From the records below, give the number of lines that contain the string "results", without any other text.

* * * * *

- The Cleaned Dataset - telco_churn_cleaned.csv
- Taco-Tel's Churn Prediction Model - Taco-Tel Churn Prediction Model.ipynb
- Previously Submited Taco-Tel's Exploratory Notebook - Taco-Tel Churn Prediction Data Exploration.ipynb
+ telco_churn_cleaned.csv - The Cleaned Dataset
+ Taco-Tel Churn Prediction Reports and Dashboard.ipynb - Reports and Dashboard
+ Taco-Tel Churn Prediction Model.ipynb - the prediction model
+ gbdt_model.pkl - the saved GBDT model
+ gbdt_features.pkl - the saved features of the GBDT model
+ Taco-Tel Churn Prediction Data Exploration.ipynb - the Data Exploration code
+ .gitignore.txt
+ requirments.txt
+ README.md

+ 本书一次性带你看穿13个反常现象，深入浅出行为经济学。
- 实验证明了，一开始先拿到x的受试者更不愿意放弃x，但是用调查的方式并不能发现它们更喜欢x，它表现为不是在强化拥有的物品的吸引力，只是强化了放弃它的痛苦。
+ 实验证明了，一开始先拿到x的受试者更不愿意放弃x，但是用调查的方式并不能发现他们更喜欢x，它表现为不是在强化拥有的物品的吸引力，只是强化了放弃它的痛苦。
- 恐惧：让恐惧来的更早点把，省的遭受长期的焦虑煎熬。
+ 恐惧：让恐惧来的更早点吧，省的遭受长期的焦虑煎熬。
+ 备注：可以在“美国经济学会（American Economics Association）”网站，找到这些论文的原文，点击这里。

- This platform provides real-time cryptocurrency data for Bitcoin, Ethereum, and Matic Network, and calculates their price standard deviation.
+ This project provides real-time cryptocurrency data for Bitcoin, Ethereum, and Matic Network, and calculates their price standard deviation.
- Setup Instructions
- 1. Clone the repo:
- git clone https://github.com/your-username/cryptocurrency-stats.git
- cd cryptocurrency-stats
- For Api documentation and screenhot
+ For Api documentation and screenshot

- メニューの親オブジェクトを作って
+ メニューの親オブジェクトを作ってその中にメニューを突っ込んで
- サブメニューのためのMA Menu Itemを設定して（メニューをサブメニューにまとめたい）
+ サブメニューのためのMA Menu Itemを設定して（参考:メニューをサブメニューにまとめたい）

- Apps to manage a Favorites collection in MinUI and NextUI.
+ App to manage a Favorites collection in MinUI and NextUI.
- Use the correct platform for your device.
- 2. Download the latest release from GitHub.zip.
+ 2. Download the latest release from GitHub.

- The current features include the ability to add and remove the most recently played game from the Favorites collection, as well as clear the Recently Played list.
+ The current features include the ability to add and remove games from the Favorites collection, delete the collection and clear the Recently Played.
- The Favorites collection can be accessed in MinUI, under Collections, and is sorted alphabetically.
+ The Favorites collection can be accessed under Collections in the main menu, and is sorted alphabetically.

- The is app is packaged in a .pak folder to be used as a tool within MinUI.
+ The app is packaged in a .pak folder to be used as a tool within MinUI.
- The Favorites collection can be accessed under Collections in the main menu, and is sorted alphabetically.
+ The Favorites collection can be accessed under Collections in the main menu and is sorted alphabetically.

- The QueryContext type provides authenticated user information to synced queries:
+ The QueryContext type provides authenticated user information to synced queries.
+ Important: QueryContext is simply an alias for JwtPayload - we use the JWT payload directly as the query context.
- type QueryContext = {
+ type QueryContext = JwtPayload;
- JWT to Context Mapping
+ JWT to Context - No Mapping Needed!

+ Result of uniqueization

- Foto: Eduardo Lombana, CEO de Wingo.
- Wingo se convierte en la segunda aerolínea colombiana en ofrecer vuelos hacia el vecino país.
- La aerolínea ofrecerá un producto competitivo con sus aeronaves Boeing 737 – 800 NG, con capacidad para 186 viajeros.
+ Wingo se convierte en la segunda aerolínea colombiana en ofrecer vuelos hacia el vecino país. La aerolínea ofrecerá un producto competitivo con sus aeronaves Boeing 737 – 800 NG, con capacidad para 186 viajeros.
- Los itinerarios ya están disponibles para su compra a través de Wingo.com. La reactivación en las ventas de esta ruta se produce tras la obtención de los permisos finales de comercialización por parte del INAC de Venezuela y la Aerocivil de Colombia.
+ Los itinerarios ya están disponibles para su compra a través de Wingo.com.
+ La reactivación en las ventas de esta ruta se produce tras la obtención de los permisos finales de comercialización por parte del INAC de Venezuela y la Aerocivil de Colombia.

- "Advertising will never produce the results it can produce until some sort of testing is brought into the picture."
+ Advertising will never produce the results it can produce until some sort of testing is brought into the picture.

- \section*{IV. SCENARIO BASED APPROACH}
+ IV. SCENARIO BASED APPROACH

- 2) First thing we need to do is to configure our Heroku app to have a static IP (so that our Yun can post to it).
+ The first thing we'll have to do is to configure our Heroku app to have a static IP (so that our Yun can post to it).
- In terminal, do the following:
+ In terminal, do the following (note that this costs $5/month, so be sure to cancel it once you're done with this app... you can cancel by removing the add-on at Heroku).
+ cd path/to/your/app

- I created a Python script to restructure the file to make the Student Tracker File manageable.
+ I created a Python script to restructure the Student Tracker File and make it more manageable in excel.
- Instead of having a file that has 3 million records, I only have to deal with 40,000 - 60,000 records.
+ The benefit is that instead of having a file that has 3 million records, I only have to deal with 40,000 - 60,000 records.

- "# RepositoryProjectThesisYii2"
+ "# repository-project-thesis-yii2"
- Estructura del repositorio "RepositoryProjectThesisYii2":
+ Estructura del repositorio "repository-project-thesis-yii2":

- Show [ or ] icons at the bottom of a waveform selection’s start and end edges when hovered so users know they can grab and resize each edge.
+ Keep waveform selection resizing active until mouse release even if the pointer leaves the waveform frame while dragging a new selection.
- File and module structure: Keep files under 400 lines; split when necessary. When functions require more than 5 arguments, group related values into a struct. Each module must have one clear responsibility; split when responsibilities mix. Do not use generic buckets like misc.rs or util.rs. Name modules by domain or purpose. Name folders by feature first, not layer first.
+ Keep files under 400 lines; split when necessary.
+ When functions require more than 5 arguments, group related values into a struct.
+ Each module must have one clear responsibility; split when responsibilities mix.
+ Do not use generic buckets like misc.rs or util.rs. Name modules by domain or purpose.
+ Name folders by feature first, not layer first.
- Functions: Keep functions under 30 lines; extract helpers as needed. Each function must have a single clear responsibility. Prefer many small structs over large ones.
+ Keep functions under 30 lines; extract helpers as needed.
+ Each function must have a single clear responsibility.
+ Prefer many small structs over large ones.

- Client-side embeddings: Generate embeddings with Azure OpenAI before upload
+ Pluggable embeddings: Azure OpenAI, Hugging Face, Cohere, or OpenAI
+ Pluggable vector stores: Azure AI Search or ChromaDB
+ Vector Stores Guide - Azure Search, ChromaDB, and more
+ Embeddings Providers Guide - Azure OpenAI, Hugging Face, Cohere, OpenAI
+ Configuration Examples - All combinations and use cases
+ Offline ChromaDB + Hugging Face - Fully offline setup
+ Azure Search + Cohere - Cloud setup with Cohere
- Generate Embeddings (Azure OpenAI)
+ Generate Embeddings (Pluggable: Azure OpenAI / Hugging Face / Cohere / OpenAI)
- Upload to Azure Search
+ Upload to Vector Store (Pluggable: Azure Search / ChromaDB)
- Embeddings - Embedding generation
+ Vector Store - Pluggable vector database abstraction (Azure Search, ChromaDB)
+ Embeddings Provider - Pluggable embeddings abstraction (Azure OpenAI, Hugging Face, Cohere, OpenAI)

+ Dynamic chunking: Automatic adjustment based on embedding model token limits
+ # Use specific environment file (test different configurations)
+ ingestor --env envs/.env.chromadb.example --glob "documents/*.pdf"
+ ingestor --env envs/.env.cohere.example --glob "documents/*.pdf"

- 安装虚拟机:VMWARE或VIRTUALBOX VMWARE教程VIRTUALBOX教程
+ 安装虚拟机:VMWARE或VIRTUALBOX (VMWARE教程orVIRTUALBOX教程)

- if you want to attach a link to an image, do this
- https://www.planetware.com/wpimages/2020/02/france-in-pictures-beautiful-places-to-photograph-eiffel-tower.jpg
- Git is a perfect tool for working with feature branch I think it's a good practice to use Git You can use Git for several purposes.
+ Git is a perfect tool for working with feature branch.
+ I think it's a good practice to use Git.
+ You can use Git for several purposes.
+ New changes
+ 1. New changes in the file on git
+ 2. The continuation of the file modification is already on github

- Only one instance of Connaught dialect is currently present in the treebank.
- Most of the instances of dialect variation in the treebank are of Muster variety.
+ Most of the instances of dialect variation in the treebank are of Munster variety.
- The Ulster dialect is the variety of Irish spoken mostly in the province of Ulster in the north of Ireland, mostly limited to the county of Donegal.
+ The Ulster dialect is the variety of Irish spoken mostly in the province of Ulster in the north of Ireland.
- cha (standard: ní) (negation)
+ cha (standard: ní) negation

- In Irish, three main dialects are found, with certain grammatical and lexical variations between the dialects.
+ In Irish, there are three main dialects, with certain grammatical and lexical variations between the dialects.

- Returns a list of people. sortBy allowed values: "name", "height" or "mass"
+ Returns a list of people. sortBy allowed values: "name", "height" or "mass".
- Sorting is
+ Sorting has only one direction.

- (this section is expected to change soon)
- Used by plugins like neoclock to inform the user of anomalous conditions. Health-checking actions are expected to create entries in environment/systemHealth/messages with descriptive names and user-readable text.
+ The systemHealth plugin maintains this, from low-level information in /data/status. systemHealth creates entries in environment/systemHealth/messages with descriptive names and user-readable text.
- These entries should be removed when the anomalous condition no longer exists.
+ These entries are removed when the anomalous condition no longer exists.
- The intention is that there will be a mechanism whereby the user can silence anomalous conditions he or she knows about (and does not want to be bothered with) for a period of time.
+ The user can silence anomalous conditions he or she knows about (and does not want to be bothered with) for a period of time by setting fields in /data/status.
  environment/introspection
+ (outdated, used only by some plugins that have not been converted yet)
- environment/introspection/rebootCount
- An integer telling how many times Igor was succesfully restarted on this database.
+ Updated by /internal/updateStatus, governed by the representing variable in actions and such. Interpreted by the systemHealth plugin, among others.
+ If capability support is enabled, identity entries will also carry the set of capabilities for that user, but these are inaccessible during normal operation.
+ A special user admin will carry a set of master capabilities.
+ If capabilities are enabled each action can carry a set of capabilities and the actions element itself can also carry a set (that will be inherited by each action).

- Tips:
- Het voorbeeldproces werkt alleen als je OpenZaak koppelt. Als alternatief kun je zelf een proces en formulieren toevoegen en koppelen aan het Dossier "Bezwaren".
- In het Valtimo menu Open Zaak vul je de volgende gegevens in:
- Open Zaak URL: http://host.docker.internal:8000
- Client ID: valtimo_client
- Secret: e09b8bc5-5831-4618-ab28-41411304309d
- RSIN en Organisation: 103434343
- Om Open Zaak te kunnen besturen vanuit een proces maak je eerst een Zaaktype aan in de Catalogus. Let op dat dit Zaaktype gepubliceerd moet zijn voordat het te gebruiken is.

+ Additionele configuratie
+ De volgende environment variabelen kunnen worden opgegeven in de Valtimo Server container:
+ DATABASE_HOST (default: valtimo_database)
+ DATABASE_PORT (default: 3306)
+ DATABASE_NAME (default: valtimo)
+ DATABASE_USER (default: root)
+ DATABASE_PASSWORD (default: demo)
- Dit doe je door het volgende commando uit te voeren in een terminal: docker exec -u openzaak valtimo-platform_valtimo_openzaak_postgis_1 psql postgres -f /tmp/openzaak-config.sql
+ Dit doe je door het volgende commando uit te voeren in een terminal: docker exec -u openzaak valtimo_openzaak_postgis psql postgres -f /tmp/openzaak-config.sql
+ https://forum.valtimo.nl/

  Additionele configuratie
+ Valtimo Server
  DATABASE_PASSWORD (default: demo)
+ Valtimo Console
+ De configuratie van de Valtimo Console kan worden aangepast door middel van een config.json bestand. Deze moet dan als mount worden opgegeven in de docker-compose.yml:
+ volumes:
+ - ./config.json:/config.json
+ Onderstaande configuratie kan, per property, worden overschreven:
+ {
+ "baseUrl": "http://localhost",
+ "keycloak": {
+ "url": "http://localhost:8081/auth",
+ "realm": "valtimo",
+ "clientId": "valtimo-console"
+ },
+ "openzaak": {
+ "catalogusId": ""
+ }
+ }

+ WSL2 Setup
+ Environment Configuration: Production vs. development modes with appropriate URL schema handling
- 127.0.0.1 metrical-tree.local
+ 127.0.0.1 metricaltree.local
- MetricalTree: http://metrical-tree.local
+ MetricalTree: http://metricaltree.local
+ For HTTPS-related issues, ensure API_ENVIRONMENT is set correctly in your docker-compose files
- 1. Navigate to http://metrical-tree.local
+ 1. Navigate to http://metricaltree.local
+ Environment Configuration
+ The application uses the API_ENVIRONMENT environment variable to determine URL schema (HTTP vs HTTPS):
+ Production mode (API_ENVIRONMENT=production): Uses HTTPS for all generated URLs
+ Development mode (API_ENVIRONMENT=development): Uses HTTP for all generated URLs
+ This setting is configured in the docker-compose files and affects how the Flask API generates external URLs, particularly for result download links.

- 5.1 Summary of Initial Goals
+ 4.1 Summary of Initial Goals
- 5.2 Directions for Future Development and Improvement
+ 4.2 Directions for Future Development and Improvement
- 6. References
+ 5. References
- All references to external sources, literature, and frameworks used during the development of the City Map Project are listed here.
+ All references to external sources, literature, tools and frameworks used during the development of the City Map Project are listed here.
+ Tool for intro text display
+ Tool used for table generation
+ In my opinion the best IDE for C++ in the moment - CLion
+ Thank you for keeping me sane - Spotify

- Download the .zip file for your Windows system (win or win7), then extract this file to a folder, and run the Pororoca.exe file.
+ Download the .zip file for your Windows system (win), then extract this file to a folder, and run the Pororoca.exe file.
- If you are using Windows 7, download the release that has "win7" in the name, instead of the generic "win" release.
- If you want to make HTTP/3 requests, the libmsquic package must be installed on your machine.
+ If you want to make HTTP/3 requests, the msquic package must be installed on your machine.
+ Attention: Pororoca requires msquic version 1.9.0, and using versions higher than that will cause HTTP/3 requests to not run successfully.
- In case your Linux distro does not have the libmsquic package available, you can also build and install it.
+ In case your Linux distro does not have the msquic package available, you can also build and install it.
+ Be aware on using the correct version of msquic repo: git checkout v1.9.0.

* * * * *

● Solution to the problem:
2